- Education: Emory University (Ph.D.) Georgetown University (M.A.) University of Pennsylvania (M.A.)
- Occupations: Associate Professor, Dartmouth College
- Notable work: New Digital Worlds: Postcolonial Humanities in Theory, Praxis, and Pedagogy (2018)

= Roopika Risam =

Scholar of postcolonial digital humanities

Roopika Risam is an associate professor of film and media studies and of comparative literature and faculty in the Digital Humanities and Social Engagement cluster at Dartmouth College. She was formerly Chair of the Department of Secondary and Higher Education and Associate Professor of Education at Salem State University. She is a scholar of digital and postcolonial humanities.

== Education ==
In 2003, Risam earned her B.A. in Creative Writing and South Asian Studies from the University of Pennsylvania. She earned her M.A., with distinction, from Georgetown University in 2007 and her Ph.D. in English from Emory University in 2013.

== Work ==
Risam's work focuses on the intersections between postcolonial humanities and ethnic studies. She is the co-director of Reanimate, "an intersectional publishing collective that produces multimodal editions of archival writings by activist women in media." She has published articles in First Monday and Ada: A Journal of Gender, New Media, and Technology. She has also included writing in the Blackwell Encyclopedia of Postcolonial Studies and the Encyclopedia of Social Movement Media.

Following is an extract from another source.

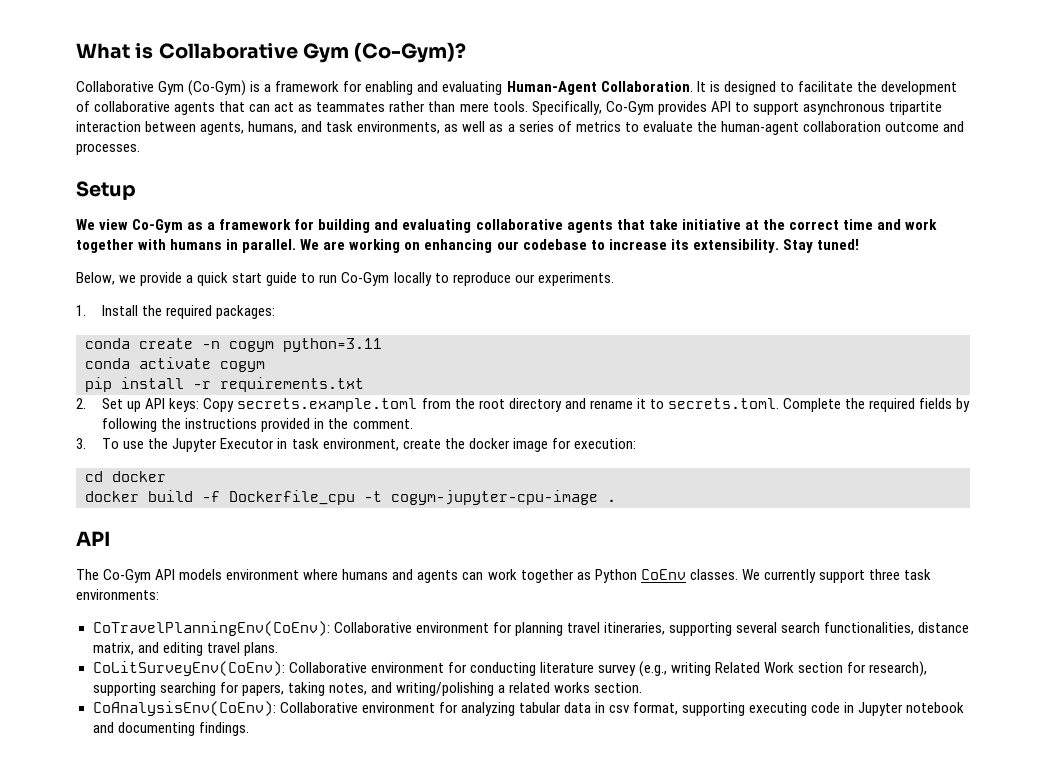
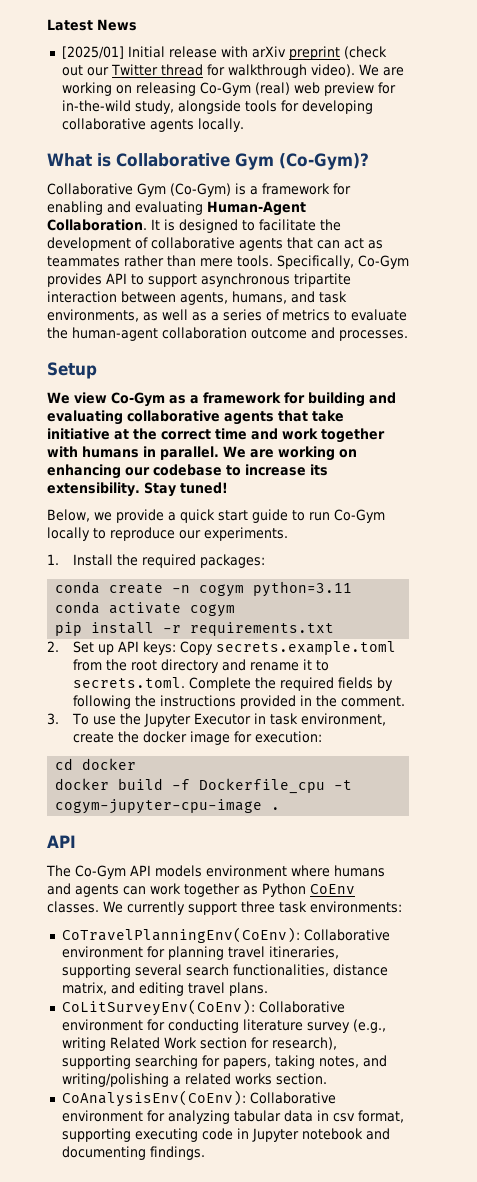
+ Latest News
+ [2025/01] Initial release with arXiv preprint (check out our Twitter thread for walkthrough video). We are working on releasing Co-Gym (real) web preview for in-the-wild study, alongside tools for developing collaborative agents locally.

In 2018, Risam was awarded the inaugural Massachusetts Library Association's Civil Liberties Champion Award for her work on "Torn Apart/Separados", a digital humanities project documenting the sites of immigrant detention centers in the United States. She also released her first book, New Digital Worlds: Postcolonial Humanities in Theory, Praxis, and Pedagogy, from Northwestern University Press in 2018.

==Books==
- New digital worlds : postcolonial digital humanities in theory, praxis, and pedagogy. Northwestern University Press, 2018.
- (ed. with Barbara Bordalejo) Intersectionality in Digital Humanities. ARC Humanities Press, 2019.
- (ed. with Rahul K. Gairola) South Asian digital humanities : postcolonial mediations across technology's cultural canon. Routledge, 2020.
- (ed. with Kelly Baker Josephs) The Digital Black Atlantic. University of Minnesota Press, 2021.
- Data Empire: The Power of Information to Organize, Control, and Dominate. Harper, 2026.